Researchers funded by the National Institute on Drug Abuse (NIDA), part of the National Institutes of Health, launched the first large-scale national study evaluating a treatment for addiction to prescription opioid analgesics (i.e., painkillers) such as Vicodin and OxyContin.
NIDA's National Drug Abuse Treatment Clinical Trials Network (CTN) is conducting the multi-site study, known as the Prescription Opiate Addiction Treatment Study (POATS).
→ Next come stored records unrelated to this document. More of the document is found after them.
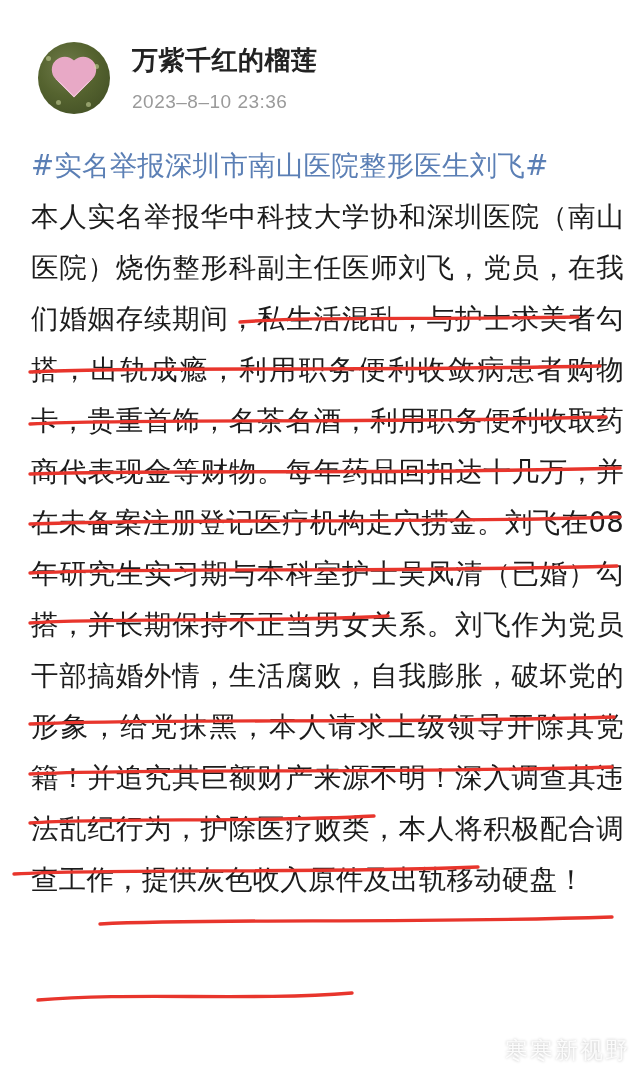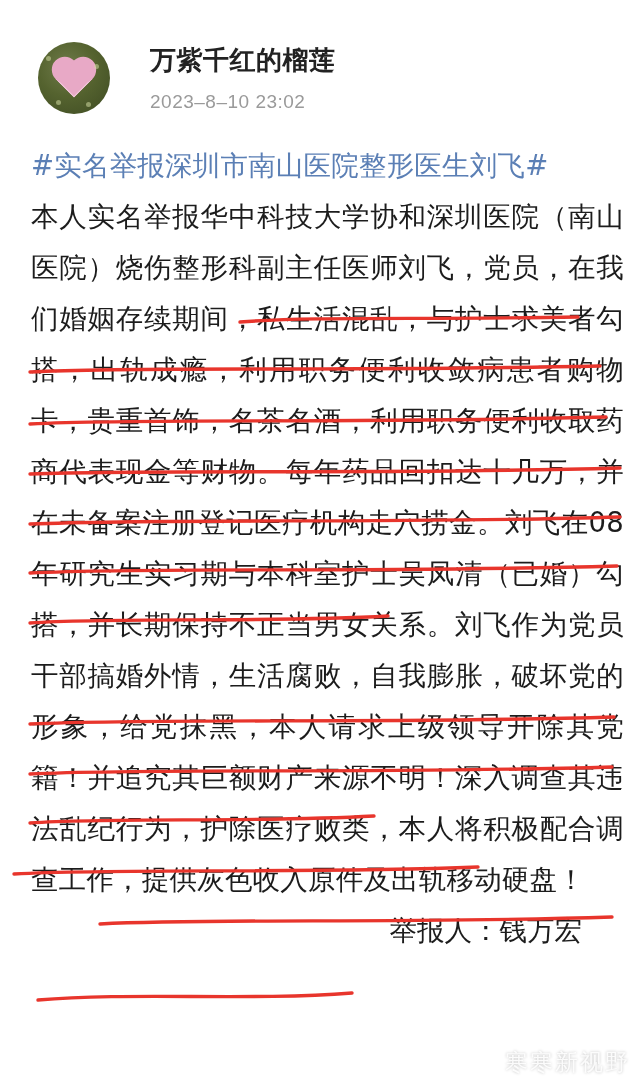"万紫千红的榴莲" .head-text { margin-left: 40px -> 22px }
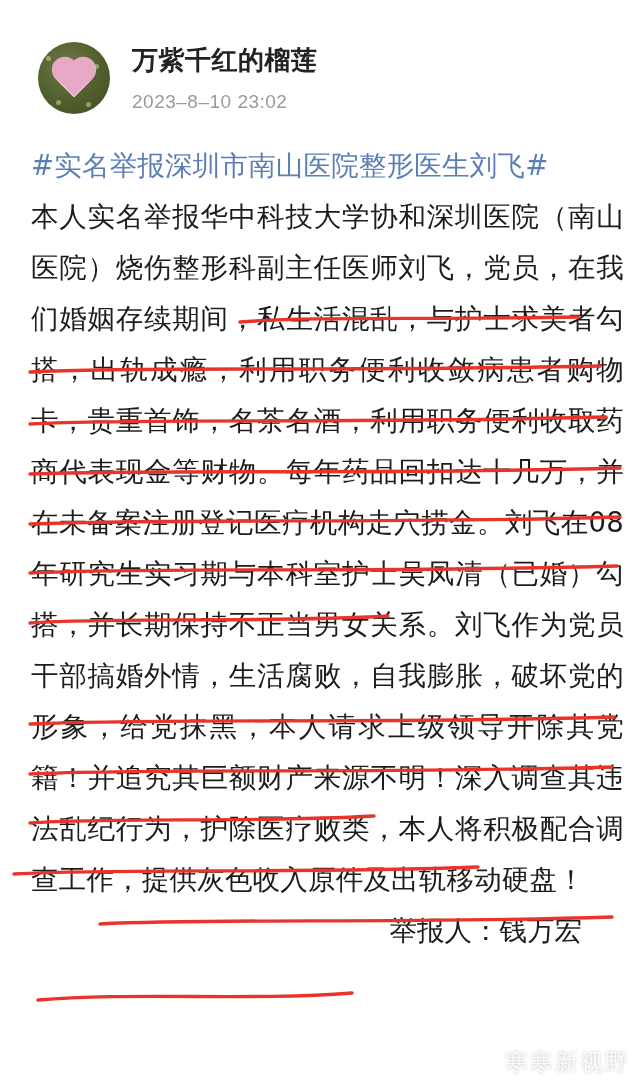"2023–8–10 23:02" div.timestamp { text: 23:02 -> 23:36 }
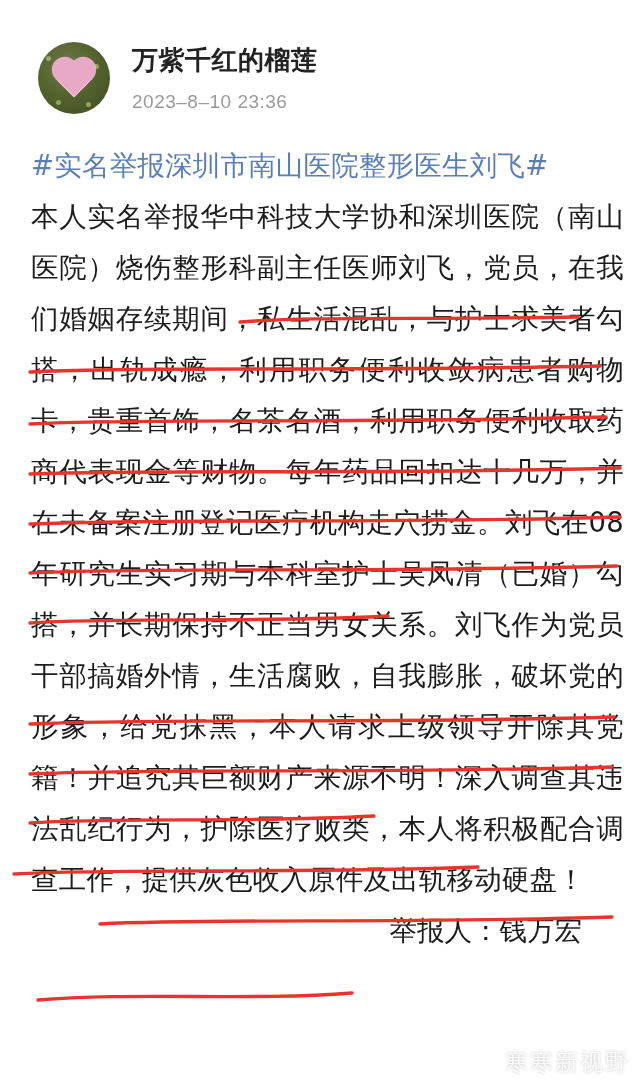"举报人：钱万宏" div.sign { html: <div>举报人：钱万宏</div> -> none }
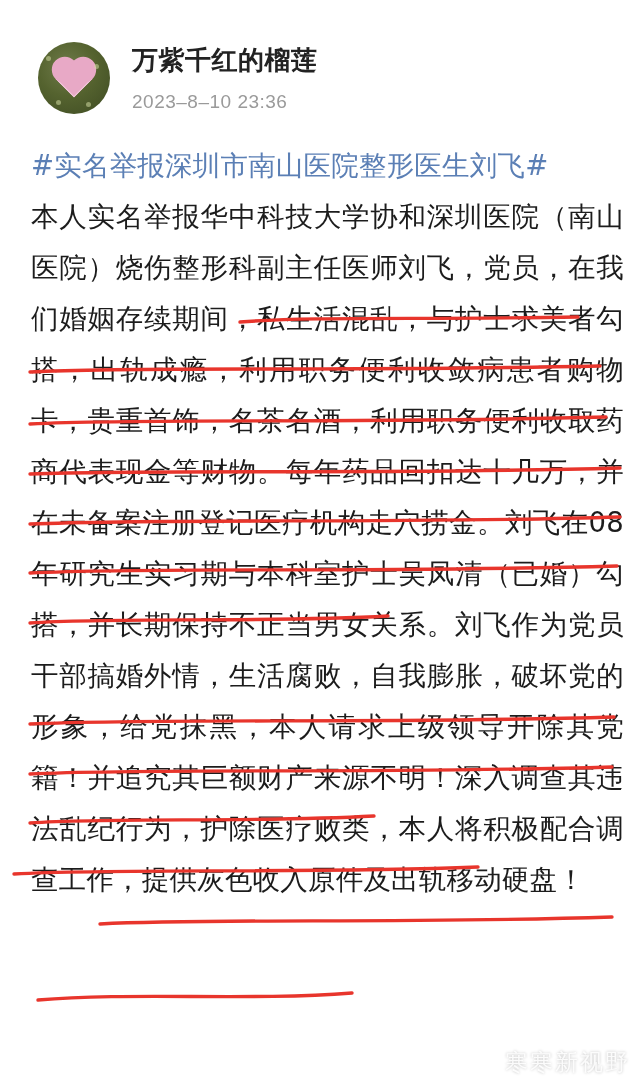"寒寒新视野" .watermark { bottom: 8px -> 20px }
The study, which plans to enroll 648 participants, is being carried out at NYU Medical Center in partnership with Bellevue Hospital Center, as well as at 10 other sites across the country. Participants include people who take prescription drugs for chronic pain and have become addicted to them, as well as those who abuse painkillers for non-medical reasons, including getting “high.” Several of the study sites are located in rural areas experiencing high rates of abuse of prescription pain medications, particularly OxyContin. NYU/Bellevue intends to enroll 54 patients.
This project is a response to the growing national problem of prescription drug abuse in this country. According to the 2005 National Survey on Drug Use and Health, the incidence of new nonmedical users of pain relievers is now at 2.2 million Americans aged 12 and older, surpassing the number of new marijuana abusers (2.1 million). In 2005, more than six million Americans reported current (in the past month) nonmedical use of prescription drugs—more than the number abusing cocaine, heroin, hallucinogens, and inhalants, combined.
The study, which is now open for enrollment, will test the effectiveness of buprenorphine/naloxone tablets, marketed as Suboxone®, along with different models of drug counseling in patients addicted to prescription opioids. Buprenorphine works by acting on the brain's own opiate receptors—targets for heroin, morphine, and prescription opioids—relieving drug cravings without prompting the same intense high or dangerous side effects. When combined with naloxone, buprenorphine's abuse potential is further limited, since those who try to inject it to get high experience severe withdrawal symptoms, while no adverse effects occur when it is taken orally, as prescribed. This medication has been approved for prescribing by specially trained physicians in office-based settings, greatly expanding the treatment options available for opiate addiction.